Contre toute attente, c’est à Todd Phillips, le réalisateur de la saga légère Very Bad Trip, que l’on doit le film le plus sombre, dérangeant et politique de la rentrée. La bonne idée : évoquer l’origine d’un mythique méchant de l’écurie DC Comics en le ramenant à un personnage de chair et d’os, à un être humain en somme. On peut avoir des réserves sur quelques points, mais une chose est sûre : Joaquin Phoenix y est hallucinant. S’il ne décroche pas l’Oscar l’année prochaine, c’est que le monde est décidément (mal) foutu.

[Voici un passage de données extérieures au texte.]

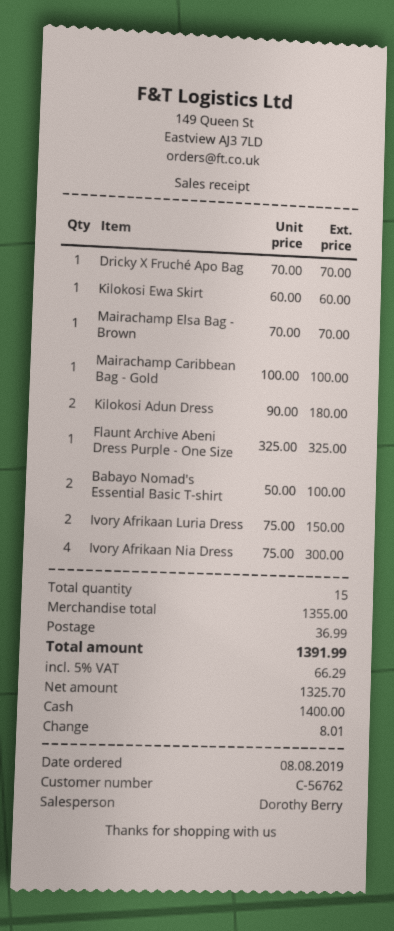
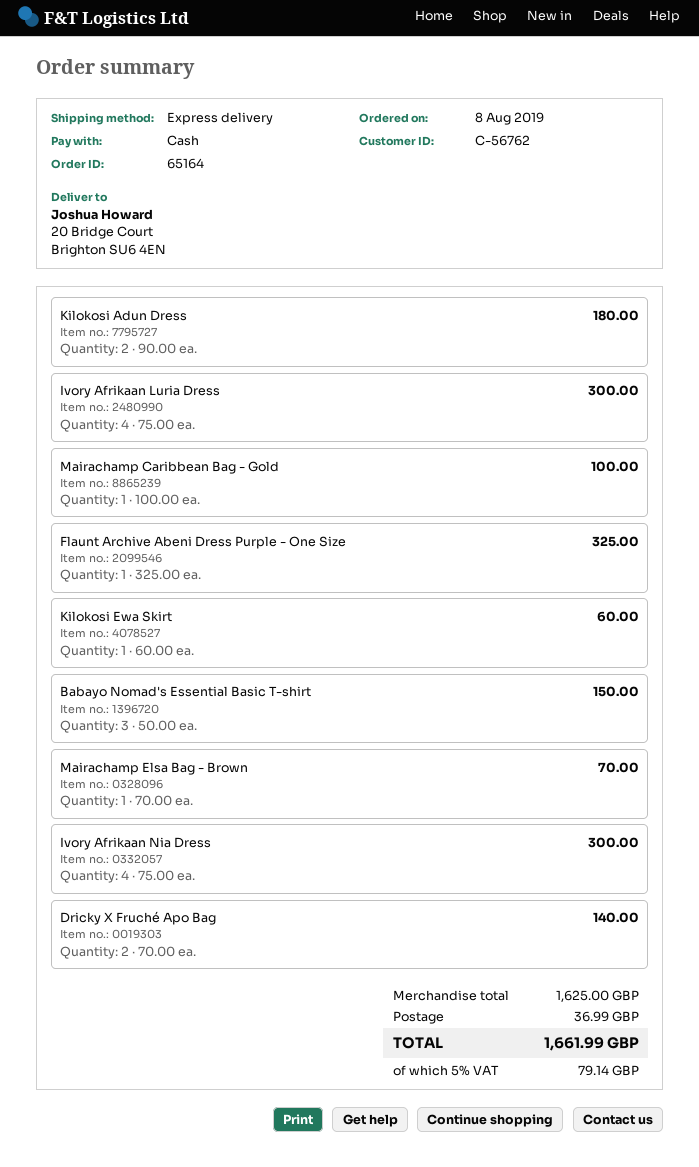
Dricky X Fruché Apo Bag: 1 x 70.00 = 70.00 -> 2 x 70.00 = 140.00
Babayo Nomad's Essential Basic T-shirt: 2 x 50.00 = 100.00 -> 3 x 50.00 = 150.00
Ivory Afrikaan Luria Dress: 2 x 75.00 = 150.00 -> 4 x 75.00 = 300.00
subtotal: 1355.00 -> 1625.00
tax: 5% = 66.29 -> 5% = 79.14
total: 1391.99 -> 1661.99

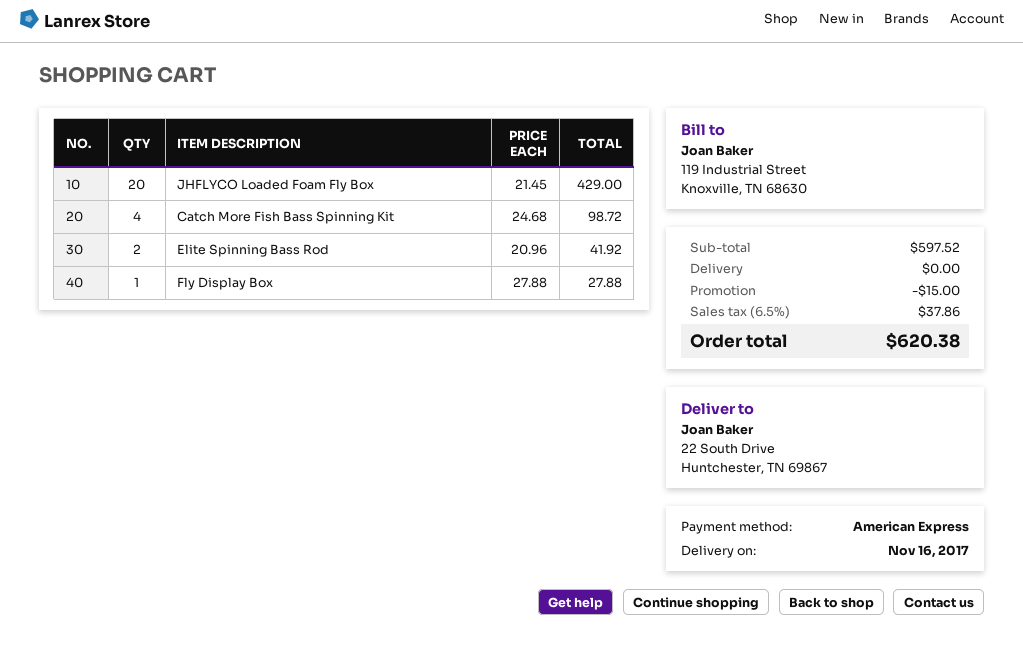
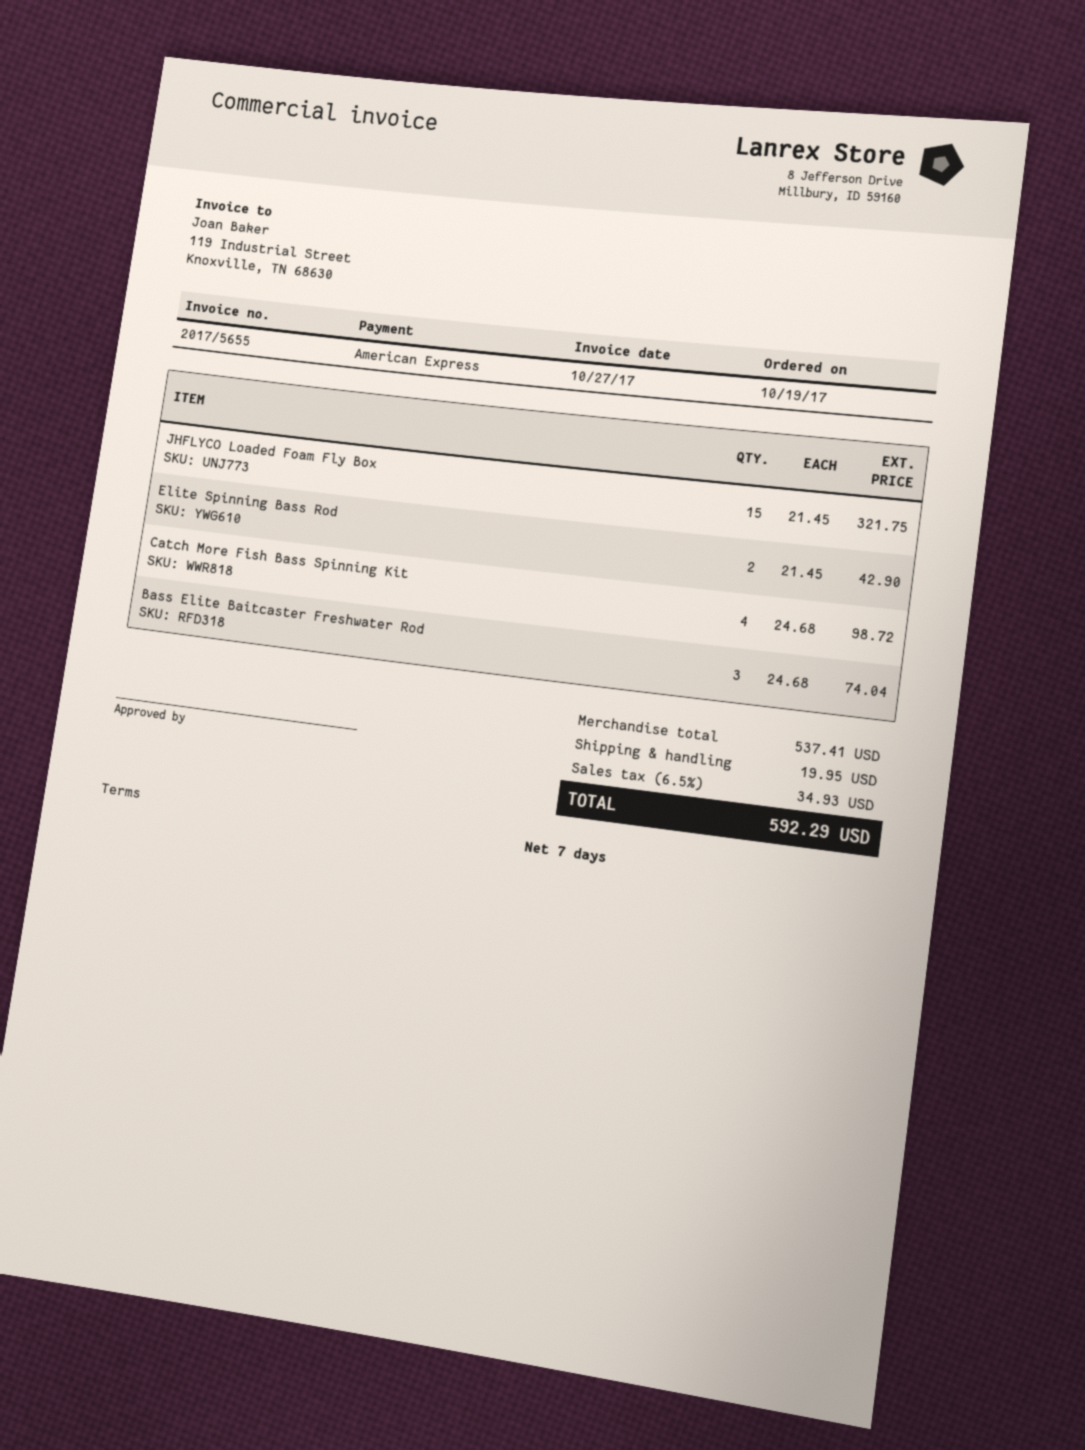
JHFLYCO Loaded Foam Fly Box: 20 x 21.45 = 429.00 -> 15 x 21.45 = 321.75
Elite Spinning Bass Rod: 2 x 20.96 = 41.92 -> 2 x 21.45 = 42.90
Fly Display Box: 1 x 27.88 = 27.88 -> none
Bass Elite Baitcaster Freshwater Rod: none -> 3 x 24.68 = 74.04
subtotal: 597.52 -> 537.41
discount: 15.00 -> none
shipping: 0.00 -> 19.95
tax: 6.5% = 37.86 -> 6.5% = 34.93
total: 620.38 -> 592.29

« Is it just me, or is it getting crazier out there ? »

 

Joker

Todd Phillips
2019
Dans les salles françaises depuis le 9 octobre
Lion d’Or Venise 2019

En 1981 à Gotham City… Arthur Fleck (Joaquin Phoenix) est atteint de troubles neurologiques. Il souffre notamment d’une pathologie qui provoque chez lui des rires déments incontrôlés, qui suscitent immanquablement le malaise. Il vit dans un immeuble insalubre avec sa mère handicapée (Frances Conroy), ancienne employée du milliardaire Thomas Wayne (Brett Cullen), et survit grâce à un job précaire de clown de rue. Un soir, dans le métro, son existence jusqu’ici faite d’agressions et d’humiliations, va prendre un tournant différent…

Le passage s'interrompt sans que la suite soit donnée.